## WHAT THE EXERCISE ASKS
Keep the wording of every entry intact in your copy, and omit the pictures.

[Structured diff data]
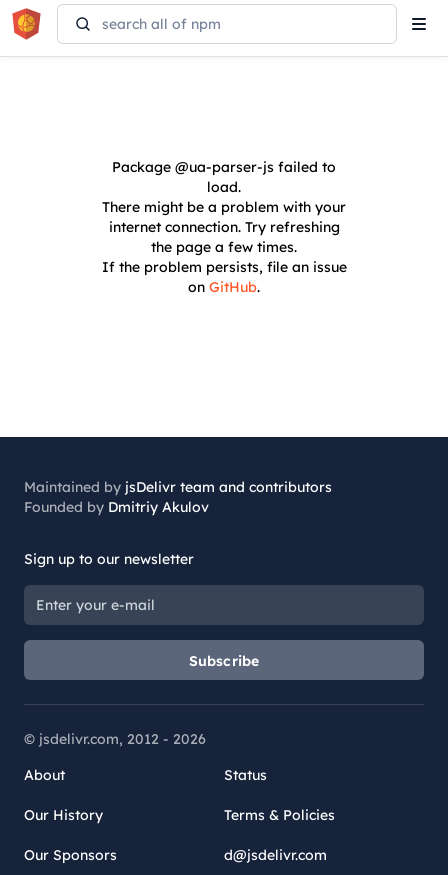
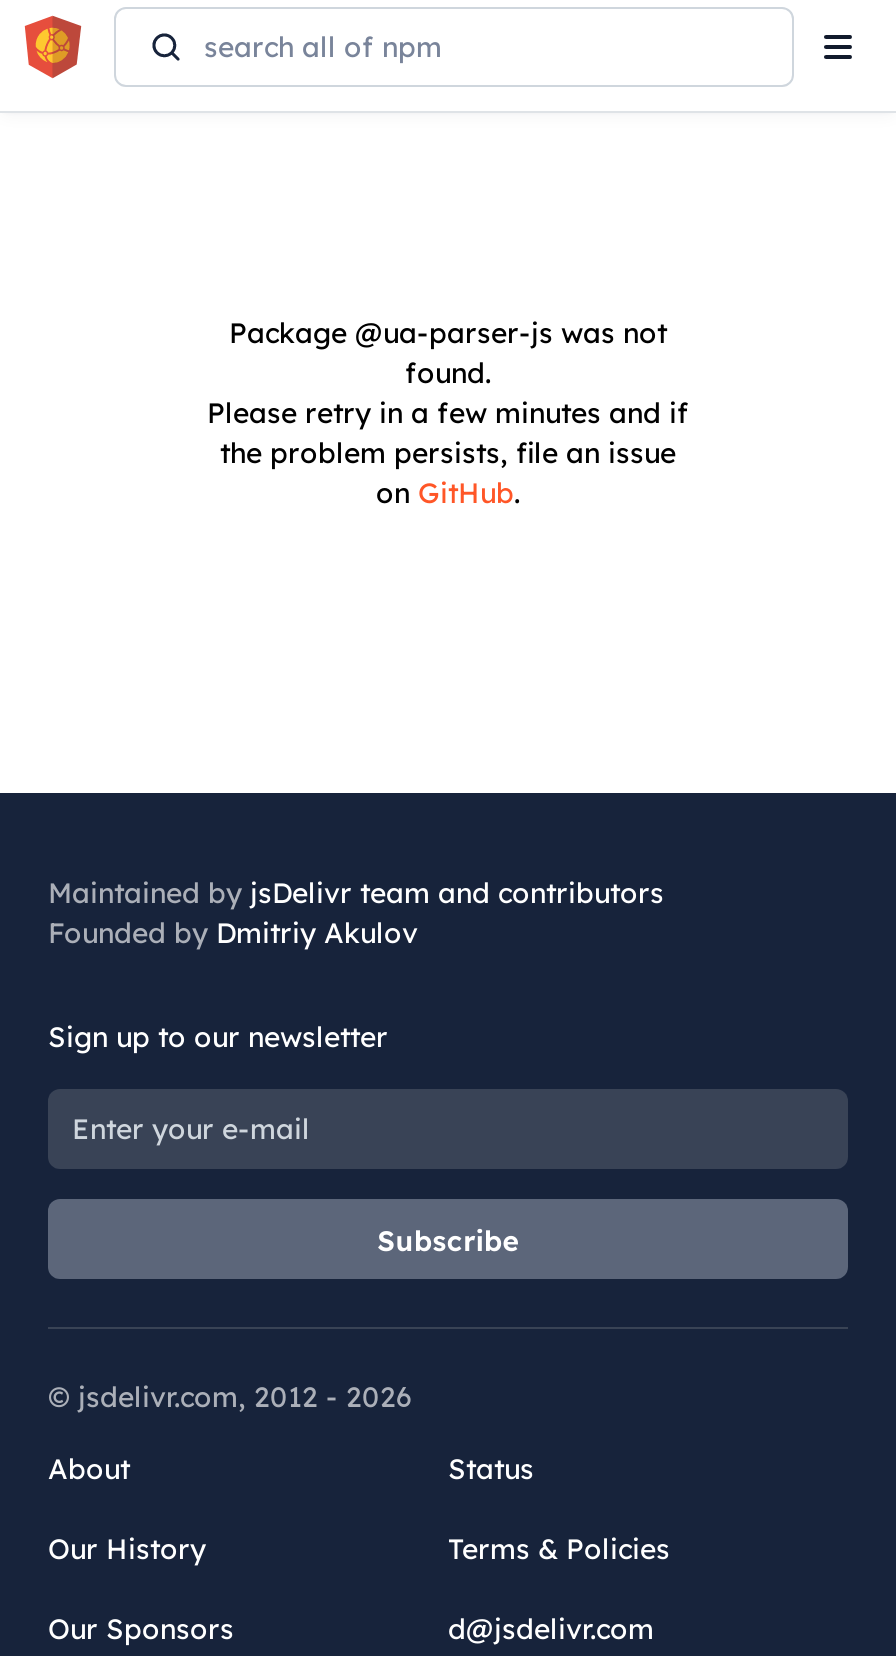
- Package @ua-parser-js failed to
- load.
- There might be a problem with your
- internet connection. Try refreshing
- the page a few times.
- If the problem persists, file an issue
+ Package @ua-parser-js was not
+ found.
+ Please retry in a few minutes and if
+ the problem persists, file an issue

## FINISHED TASK
- Package @ua-parser-js failed to
- load.
- There might be a problem with your
- internet connection. Try refreshing
- the page a few times.
- If the problem persists, file an issue
+ Package @ua-parser-js was not
+ found.
+ Please retry in a few minutes and if
+ the problem persists, file an issue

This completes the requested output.